Turn Your Raspberry Pi into a Home Server (Complete Guide)

Step-by-step guide to building a Raspberry Pi home server with Docker. Run Pi-hole, Nextcloud, Jellyfin, Vaultwarden, and more.

Andreas · April 12, 2026 · 12 min read

Introduction

With Docker installed and SSH configured, your Raspberry Pi is ready to become a home server. This guide covers setting up the essential self-hosted services that replace cloud subscriptions.

Prerequisites

  • Raspberry Pi with Docker installed (see Part 1)
  • Headless SSH access configured (see Part 2)
  • External SSD recommended for storage-heavy services

Project Structure

Create a directory for all your services:

mkdir -p ~/server && cd ~/server

Each service gets its own docker-compose.yml and data directory.

Service 1 — Pi-hole (Network Ad Blocker)

mkdir pihole && cd pihole

Create docker-compose.yml:

services:
  pihole:
    image: pihole/pihole:latest
    container_name: pihole
    ports:
      - "53:53/tcp"
      - "53:53/udp"
      - "80:80/tcp"
    environment:
      TZ: 'Europe/Oslo'
      WEBPASSWORD: 'changeme'
    volumes:
      - './etc-pihole:/etc/pihole'
      - './etc-dnsmasq.d:/etc/dnsmasq.d'
    restart: unless-stopped
docker compose up -d

Set your router's DNS to the Pi's IP address to block ads network-wide.

Service 2 — WireGuard VPN

Access your home network from anywhere:

mkdir ~/server/wireguard && cd ~/server/wireguard
services:
  wireguard:
    image: linuxserver/wireguard
    container_name: wireguard
    cap_add:
      - NET_ADMIN
      - SYS_MODULE
    environment:
      - PUID=1000
      - PGID=1000
      - TZ=Europe/Oslo
      - SERVERURL=your.domain.com
      - PEERS=phone,laptop
    volumes:
      - './config:/config'
    ports:
      - "51820:51820/udp"
    sysctls:
      - net.ipv4.conf.all.src_valid_mark=1
    restart: unless-stopped

Service 3 — Vaultwarden (Password Manager)
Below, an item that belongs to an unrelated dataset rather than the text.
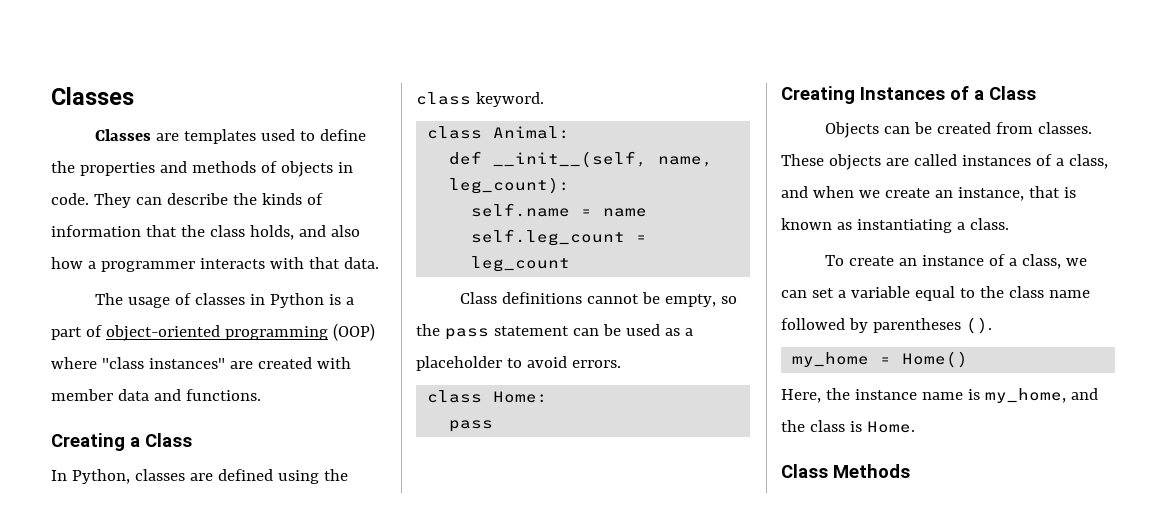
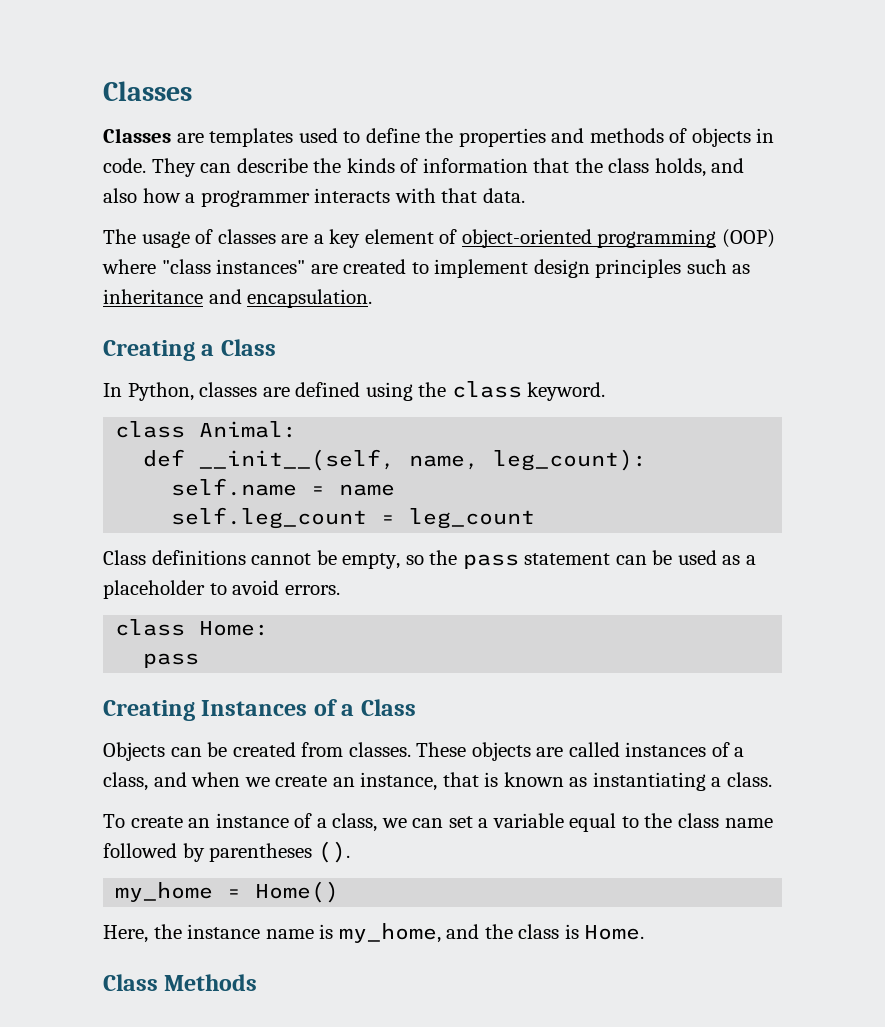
- The usage of classes in Python is a part of object-oriented programming (OOP) where "class instances" are created with member data and functions.
+ The usage of classes are a key element of object-oriented programming (OOP) where "class instances" are created to implement design principles such as inheritance and encapsulation.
Self-hosted Bitwarden-compatible server:

services:
  vaultwarden:
    image: vaultwarden/server:latest
    container_name: vaultwarden
    volumes:
      - './data:/data'
    ports:
      - "8080:80"
    environment:
      - SIGNUPS_ALLOWED=false
    restart: unless-stopped

Service 4 — Nextcloud (Files & Calendar)

services:
  nextcloud:
    image: nextcloud:latest
    container_name: nextcloud
    volumes:
      - './data:/var/www/html'
    ports:
      - "8081:80"
    restart: unless-stopped

For production use, add a MariaDB or PostgreSQL database container.

Service 5 — Jellyfin (Media Server)

services:
  jellyfin:
    image: jellyfin/jellyfin:latest
    container_name: jellyfin
    volumes:
      - './config:/config'
      - './cache:/cache'
      - '/mnt/media:/media:ro'
    ports:
      - "8096:8096"
    restart: unless-stopped

Managing Your Stack

Useful commands for day-to-day management:

# See running containers
docker ps

# View logs
docker logs pihole --tail 50

# Update all containers
docker compose pull && docker compose up -d

# Stop a service
docker compose down

Monitoring Resources

Keep an eye on your Pi's resources:

# CPU temperature
vcgencmd measure_temp

# Memory and CPU usage
htop

# Disk usage
df -h

Summary

You now have a fully functional home server running five core services — ad blocking, VPN, password manager, file storage, and media streaming — all on a Raspberry Pi. The total cost is a fraction of equivalent cloud subscriptions, and you own all your data.